TASK OBJECTIVE
Find the line with "[54,404,97,418] Then ->". Transcribe it and each later line of the data exactly, up to and including the last.

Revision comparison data
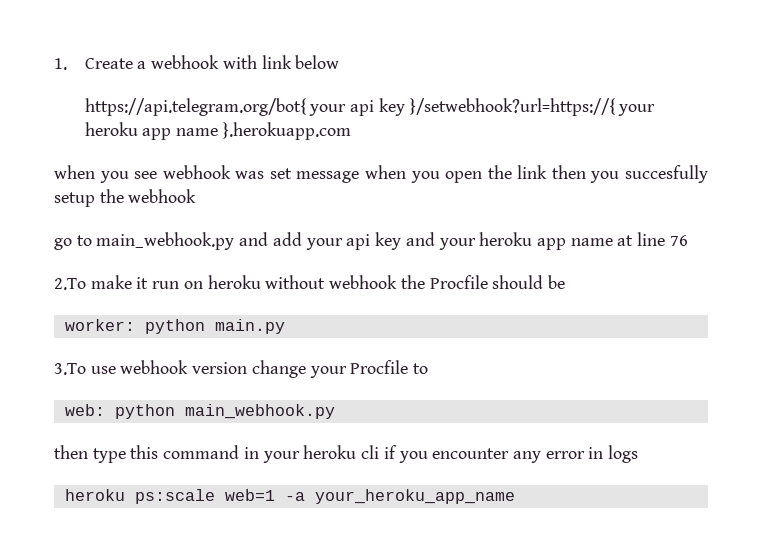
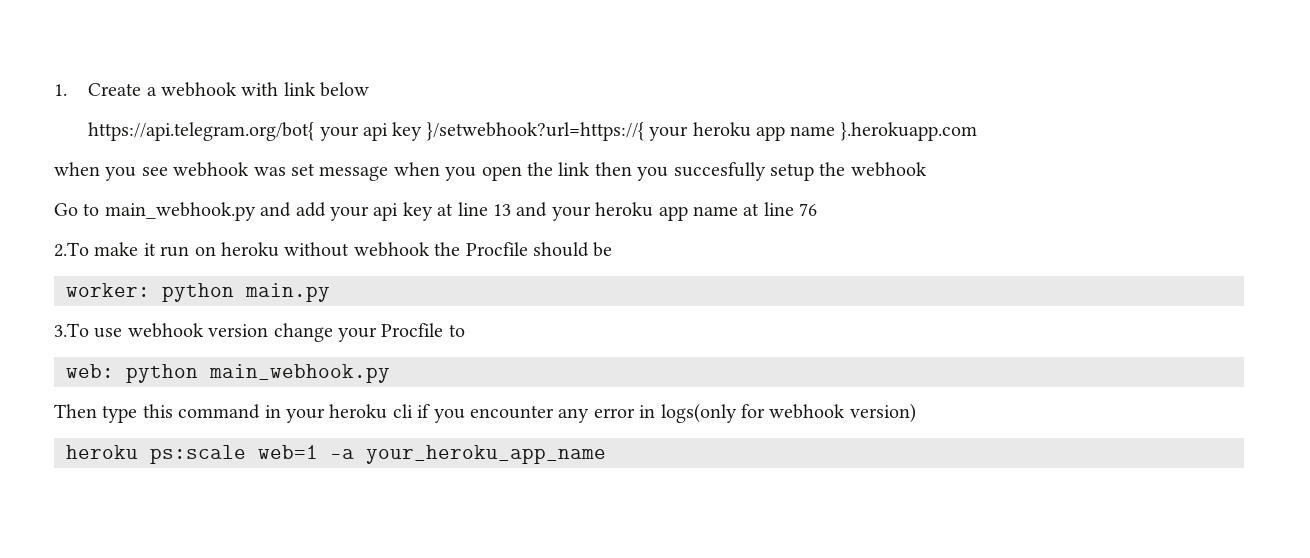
[54,238,72,250] go -> [54,203,78,216] Go
(402, 241) none -> [437,202,511,216] at line 13
[54,445,88,459] then -> [54,404,97,418] Then
[608,445,639,463] logs -> [660,403,916,423] logs(only for webhook version)

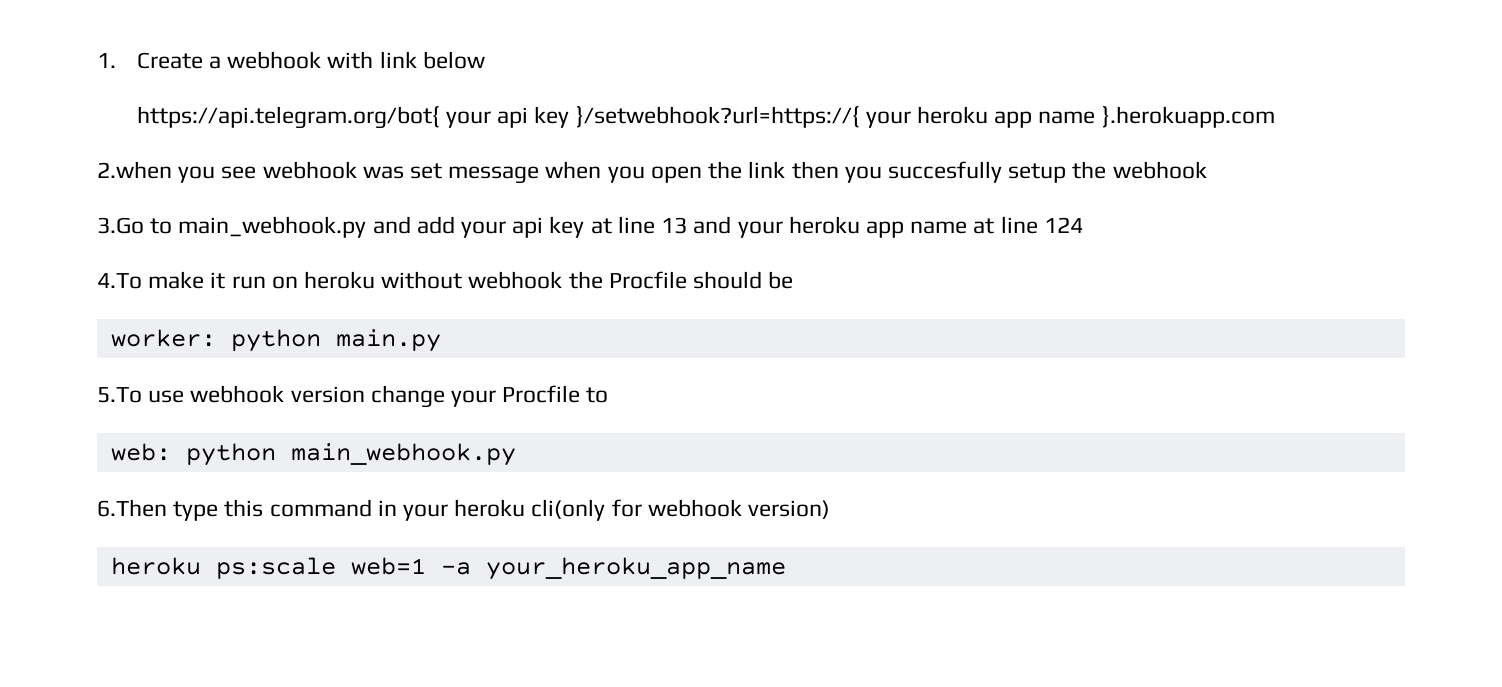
[54,162,100,176] when -> [97,161,172,179] 2.when
[54,203,78,216] Go -> [97,217,144,234] 3.Go
[799,203,818,216] [54,242,89,257] 76 // 2.To -> [1043,217,1083,233] [97,273,142,289] 124 // 4.To
[54,323,89,337] 3.To -> [97,387,142,403] 5.To
[54,404,97,418] Then -> [97,499,167,517] 6.Then
[392,403,737,423] cli if you encounter any error in logs(only -> [531,499,606,521] cli(only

OUTPUT FOR THIS EXERCISE
[54,404,97,418] Then -> [97,499,167,517] 6.Then
[392,403,737,423] cli if you encounter any error in logs(only -> [531,499,606,521] cli(only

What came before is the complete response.